▶ [EXERCISE]: Pick each line containing the word "justify" out of the data below.

▶ [THE DATA]:
========================
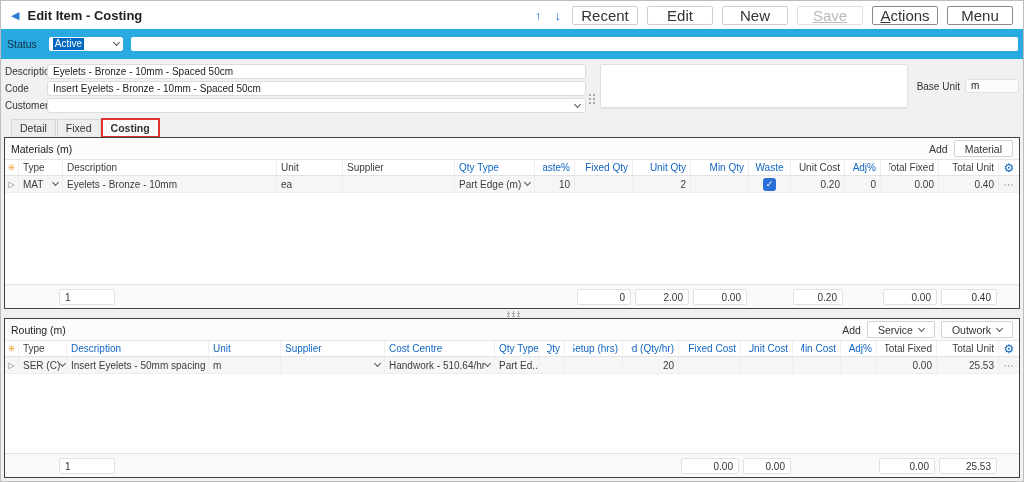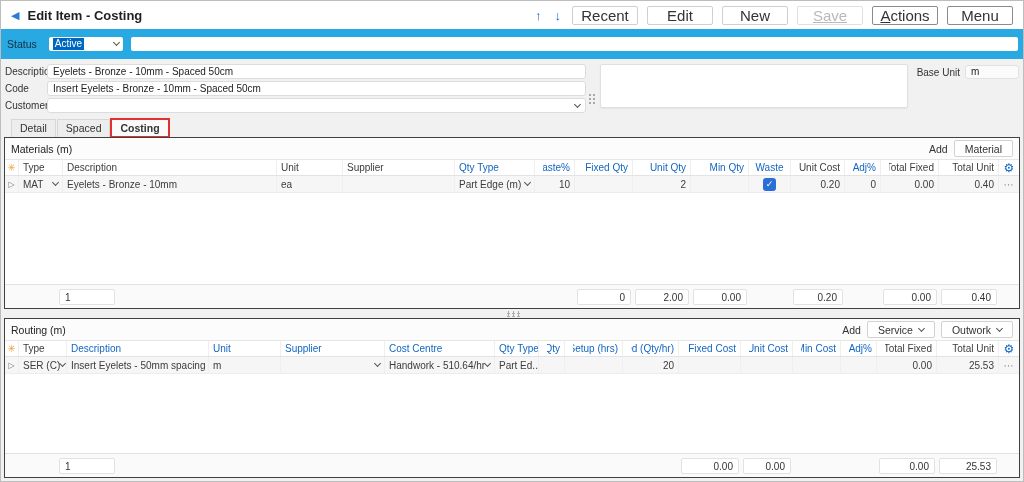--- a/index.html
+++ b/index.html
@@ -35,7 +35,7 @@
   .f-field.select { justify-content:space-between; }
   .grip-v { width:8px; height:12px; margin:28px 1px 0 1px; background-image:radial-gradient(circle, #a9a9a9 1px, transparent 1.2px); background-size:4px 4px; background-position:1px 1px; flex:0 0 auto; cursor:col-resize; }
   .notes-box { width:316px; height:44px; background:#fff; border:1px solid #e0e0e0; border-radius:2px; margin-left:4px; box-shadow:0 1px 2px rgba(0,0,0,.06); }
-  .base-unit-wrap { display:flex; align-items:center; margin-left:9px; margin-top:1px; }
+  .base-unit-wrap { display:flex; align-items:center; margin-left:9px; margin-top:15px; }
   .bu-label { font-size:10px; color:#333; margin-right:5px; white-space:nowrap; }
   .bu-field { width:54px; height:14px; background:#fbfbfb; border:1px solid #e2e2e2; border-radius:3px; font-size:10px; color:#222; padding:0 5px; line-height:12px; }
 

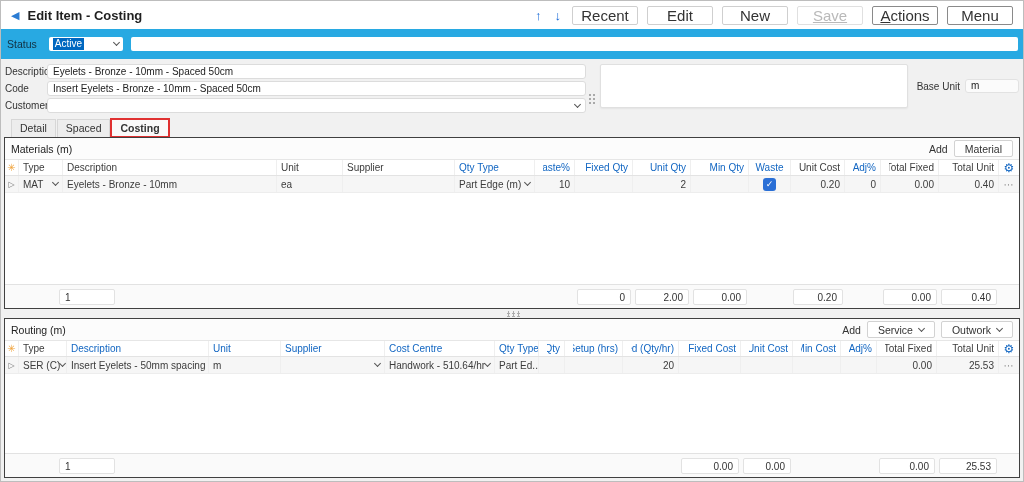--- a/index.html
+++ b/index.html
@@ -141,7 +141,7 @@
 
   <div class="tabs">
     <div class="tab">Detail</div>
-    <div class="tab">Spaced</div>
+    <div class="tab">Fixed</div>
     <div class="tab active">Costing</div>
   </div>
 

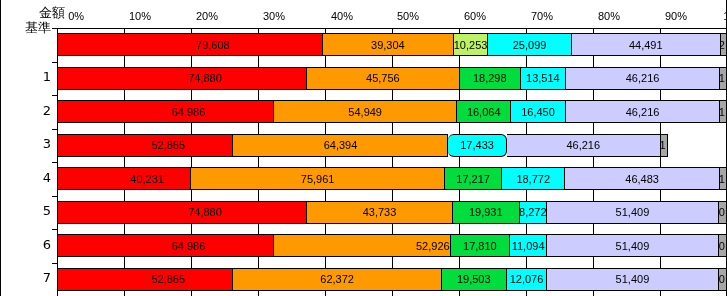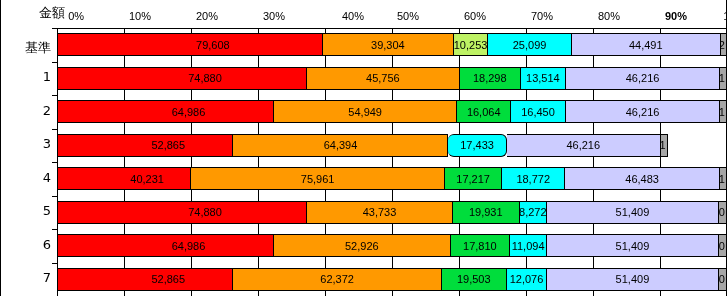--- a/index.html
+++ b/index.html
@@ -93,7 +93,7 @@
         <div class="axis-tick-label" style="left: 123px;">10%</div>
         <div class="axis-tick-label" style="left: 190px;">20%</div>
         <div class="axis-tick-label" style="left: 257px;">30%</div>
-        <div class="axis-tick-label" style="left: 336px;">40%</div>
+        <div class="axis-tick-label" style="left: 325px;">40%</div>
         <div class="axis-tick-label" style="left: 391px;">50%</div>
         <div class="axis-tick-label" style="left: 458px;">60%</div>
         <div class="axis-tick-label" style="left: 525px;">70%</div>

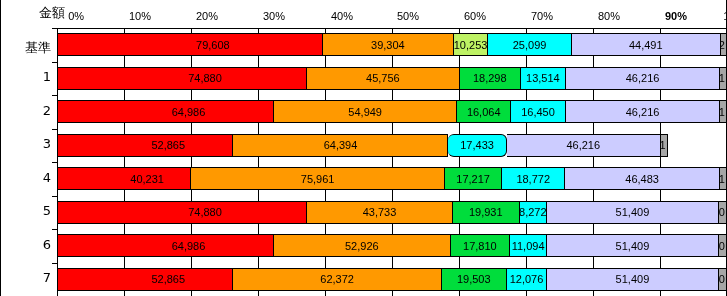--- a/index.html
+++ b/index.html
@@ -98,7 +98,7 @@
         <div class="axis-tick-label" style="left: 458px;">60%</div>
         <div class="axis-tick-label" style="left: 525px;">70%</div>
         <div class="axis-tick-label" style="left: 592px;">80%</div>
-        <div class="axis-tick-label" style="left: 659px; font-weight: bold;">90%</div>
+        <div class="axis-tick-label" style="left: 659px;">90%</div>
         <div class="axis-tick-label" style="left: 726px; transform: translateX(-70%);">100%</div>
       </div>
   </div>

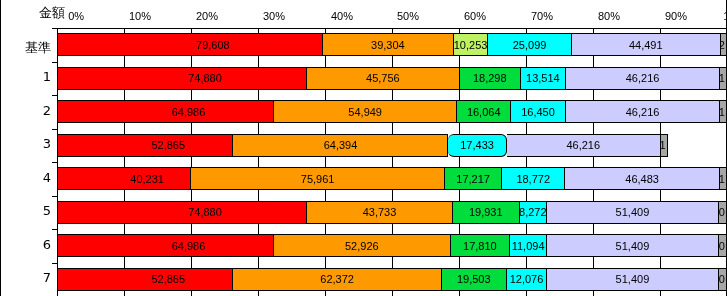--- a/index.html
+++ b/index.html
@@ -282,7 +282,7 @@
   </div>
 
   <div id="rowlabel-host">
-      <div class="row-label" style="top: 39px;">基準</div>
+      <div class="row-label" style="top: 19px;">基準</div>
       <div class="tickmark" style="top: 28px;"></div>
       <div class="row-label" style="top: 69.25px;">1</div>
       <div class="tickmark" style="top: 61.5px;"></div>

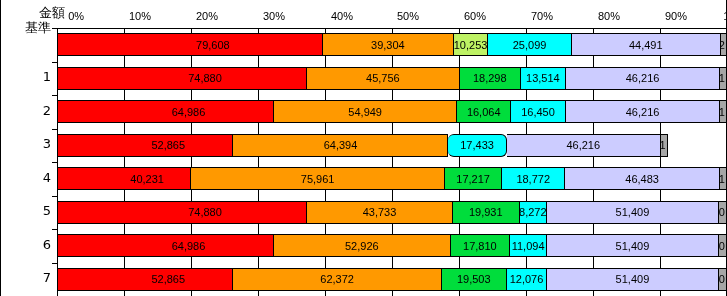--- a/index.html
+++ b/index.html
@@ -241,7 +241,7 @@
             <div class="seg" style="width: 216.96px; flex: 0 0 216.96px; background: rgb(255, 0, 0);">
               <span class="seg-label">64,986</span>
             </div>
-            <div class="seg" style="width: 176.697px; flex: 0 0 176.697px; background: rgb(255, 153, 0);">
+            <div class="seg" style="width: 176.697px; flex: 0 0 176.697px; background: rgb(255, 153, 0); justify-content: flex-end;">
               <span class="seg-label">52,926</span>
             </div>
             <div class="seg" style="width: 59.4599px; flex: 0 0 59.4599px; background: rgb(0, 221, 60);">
========================
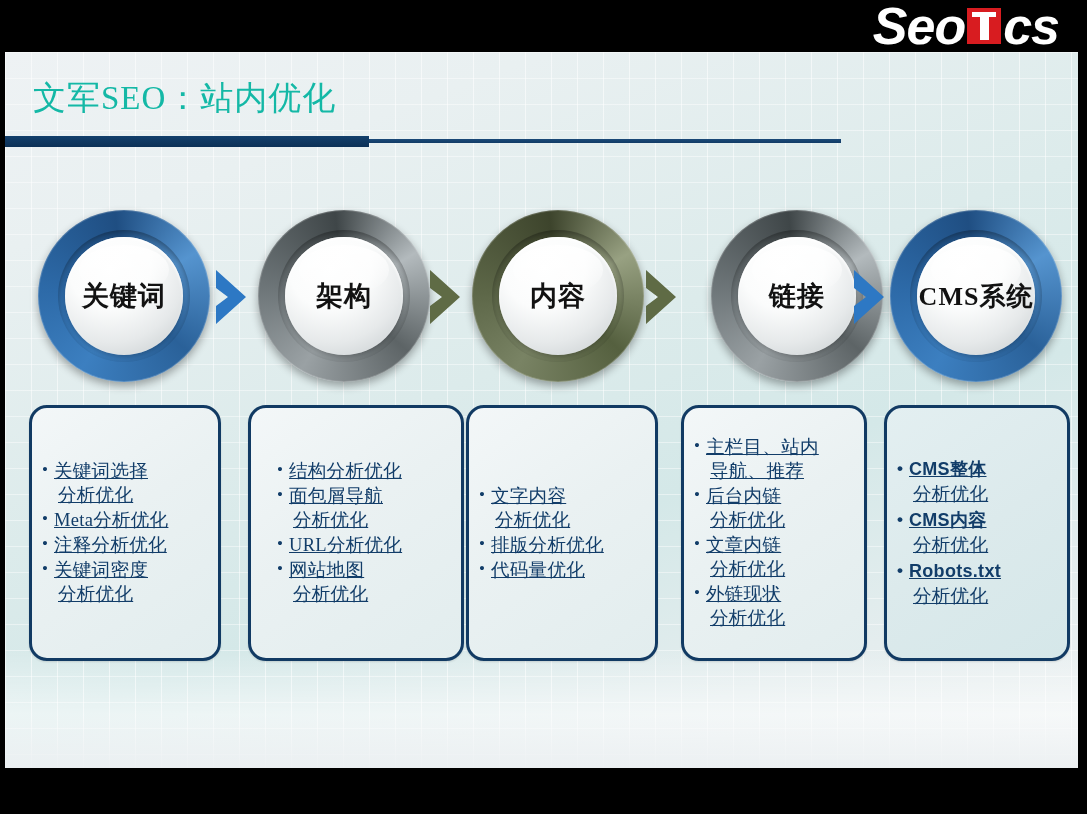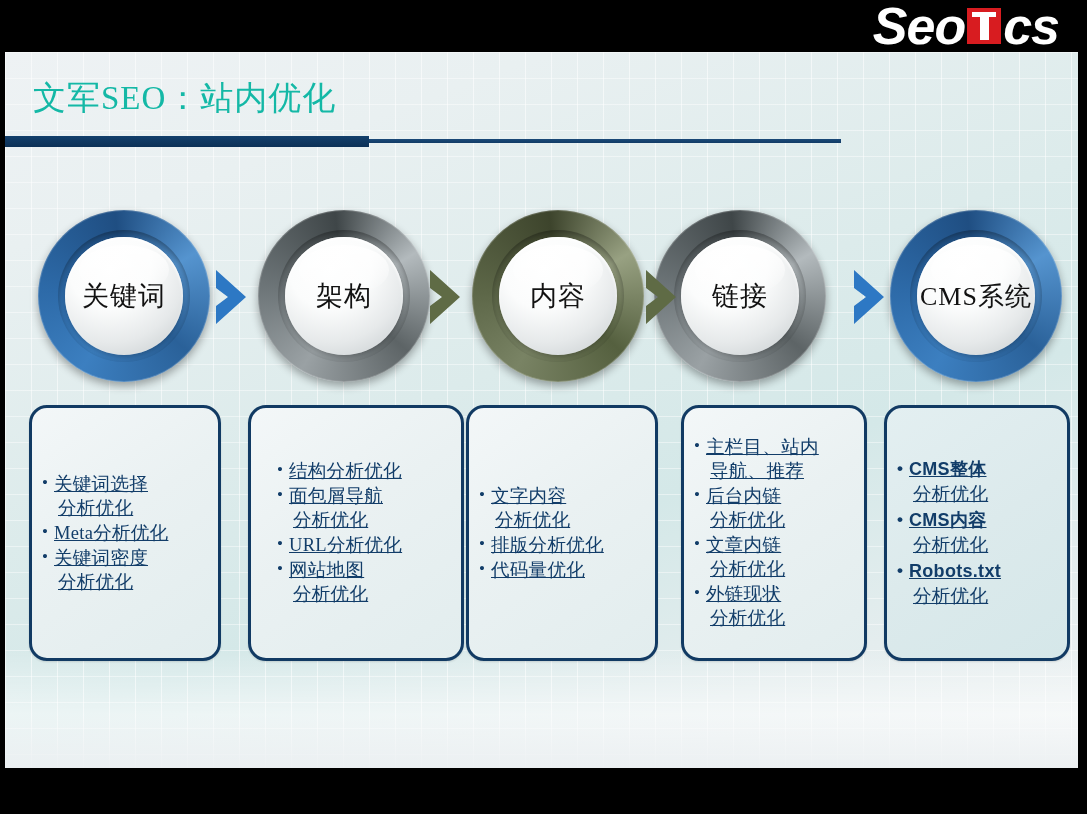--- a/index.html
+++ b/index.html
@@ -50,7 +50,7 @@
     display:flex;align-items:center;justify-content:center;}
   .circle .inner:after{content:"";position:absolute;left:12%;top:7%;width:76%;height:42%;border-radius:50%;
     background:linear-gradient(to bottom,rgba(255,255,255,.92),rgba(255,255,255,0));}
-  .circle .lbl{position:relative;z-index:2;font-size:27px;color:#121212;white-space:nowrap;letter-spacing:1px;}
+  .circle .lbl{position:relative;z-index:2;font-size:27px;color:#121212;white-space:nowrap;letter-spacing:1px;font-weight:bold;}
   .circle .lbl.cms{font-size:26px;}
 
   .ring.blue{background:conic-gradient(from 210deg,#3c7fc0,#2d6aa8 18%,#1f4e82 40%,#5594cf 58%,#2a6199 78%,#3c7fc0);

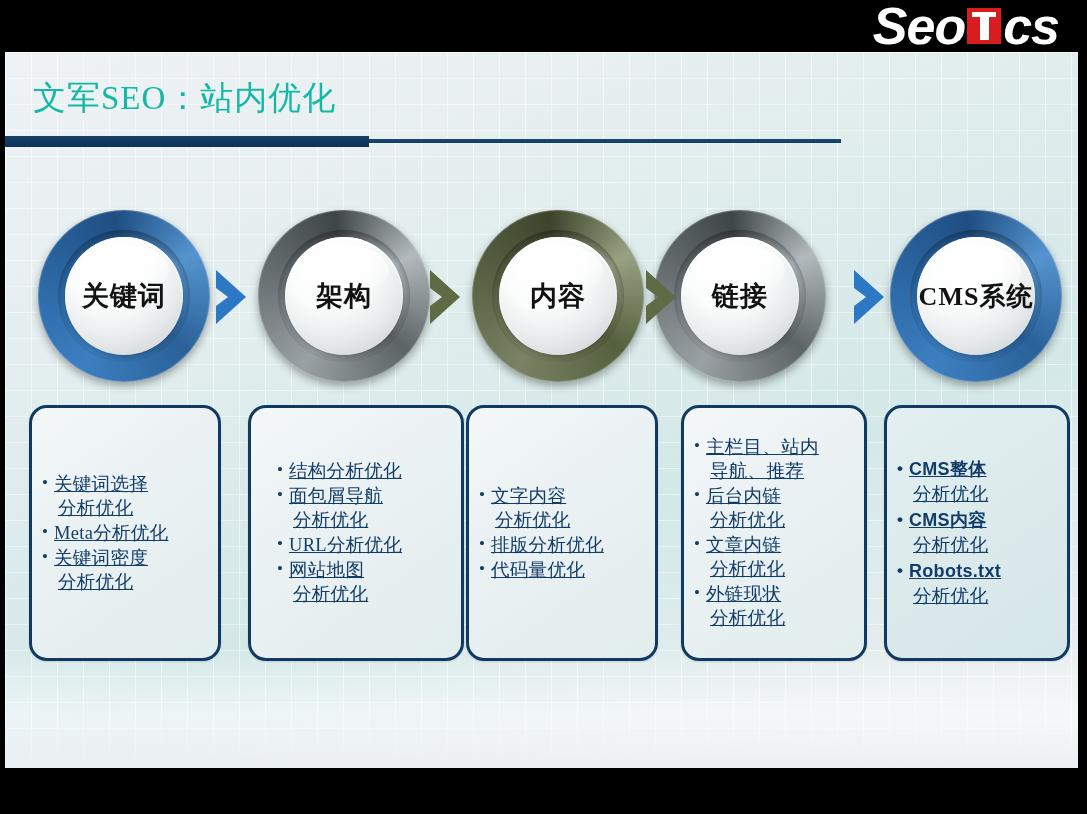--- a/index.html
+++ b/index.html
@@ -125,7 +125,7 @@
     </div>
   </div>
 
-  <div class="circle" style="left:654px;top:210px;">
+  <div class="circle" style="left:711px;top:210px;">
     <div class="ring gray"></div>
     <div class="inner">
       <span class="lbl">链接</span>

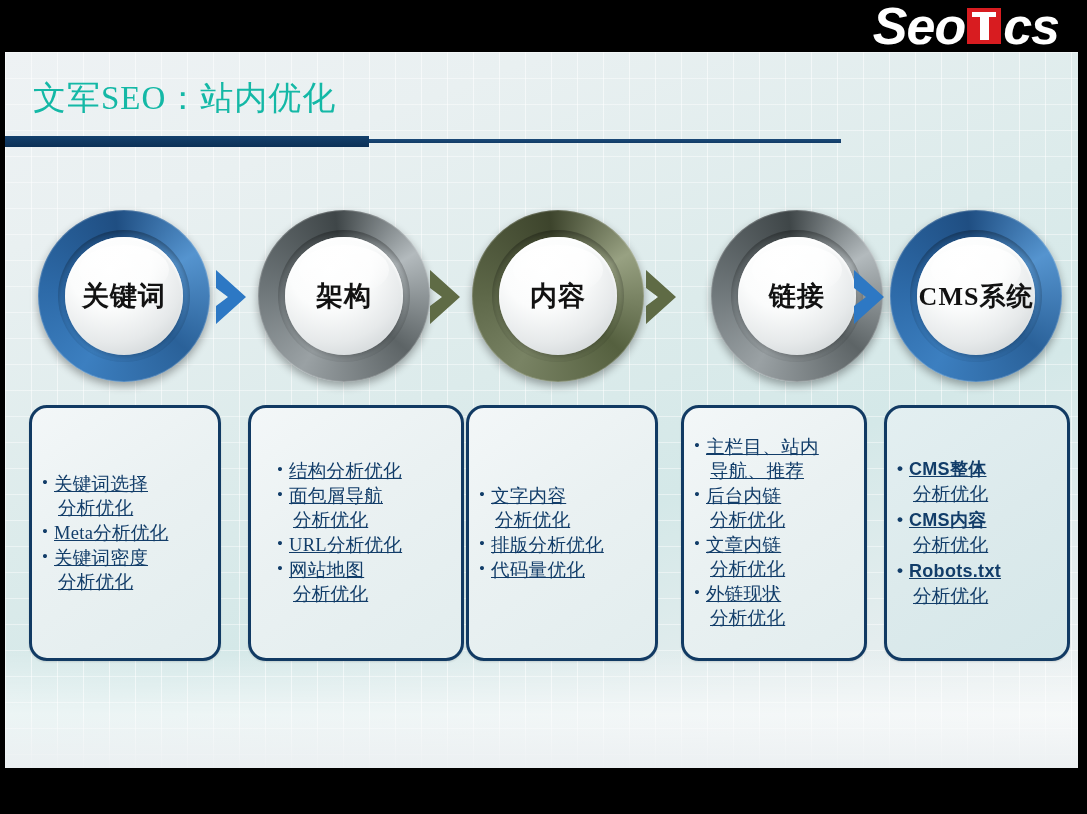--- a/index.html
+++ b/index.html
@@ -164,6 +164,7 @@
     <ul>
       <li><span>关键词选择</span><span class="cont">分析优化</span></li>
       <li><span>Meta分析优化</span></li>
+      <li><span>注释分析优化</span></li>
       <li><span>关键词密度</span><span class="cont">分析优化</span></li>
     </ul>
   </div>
========================
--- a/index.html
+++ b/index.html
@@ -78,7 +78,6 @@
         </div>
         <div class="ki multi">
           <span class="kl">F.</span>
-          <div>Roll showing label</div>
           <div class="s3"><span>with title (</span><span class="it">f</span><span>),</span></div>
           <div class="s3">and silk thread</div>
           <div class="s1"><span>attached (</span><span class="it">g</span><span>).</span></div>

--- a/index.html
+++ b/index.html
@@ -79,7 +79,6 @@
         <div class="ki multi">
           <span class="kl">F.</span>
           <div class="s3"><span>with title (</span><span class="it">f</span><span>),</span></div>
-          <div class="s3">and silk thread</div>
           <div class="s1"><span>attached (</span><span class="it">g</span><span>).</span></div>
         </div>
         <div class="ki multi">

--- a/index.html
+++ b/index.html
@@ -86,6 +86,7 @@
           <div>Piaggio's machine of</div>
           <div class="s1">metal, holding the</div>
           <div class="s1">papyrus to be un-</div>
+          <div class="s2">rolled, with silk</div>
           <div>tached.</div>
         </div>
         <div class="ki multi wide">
========================
▶ [SOLUTION TO THE EXERCISE]:
   .f-field.select { justify-content:space-between; }
+            <div class="seg" style="width: 176.697px; flex: 0 0 176.697px; background: rgb(255, 153, 0); justify-content: flex-end;">
     display:flex;align-items:center;justify-content:center;}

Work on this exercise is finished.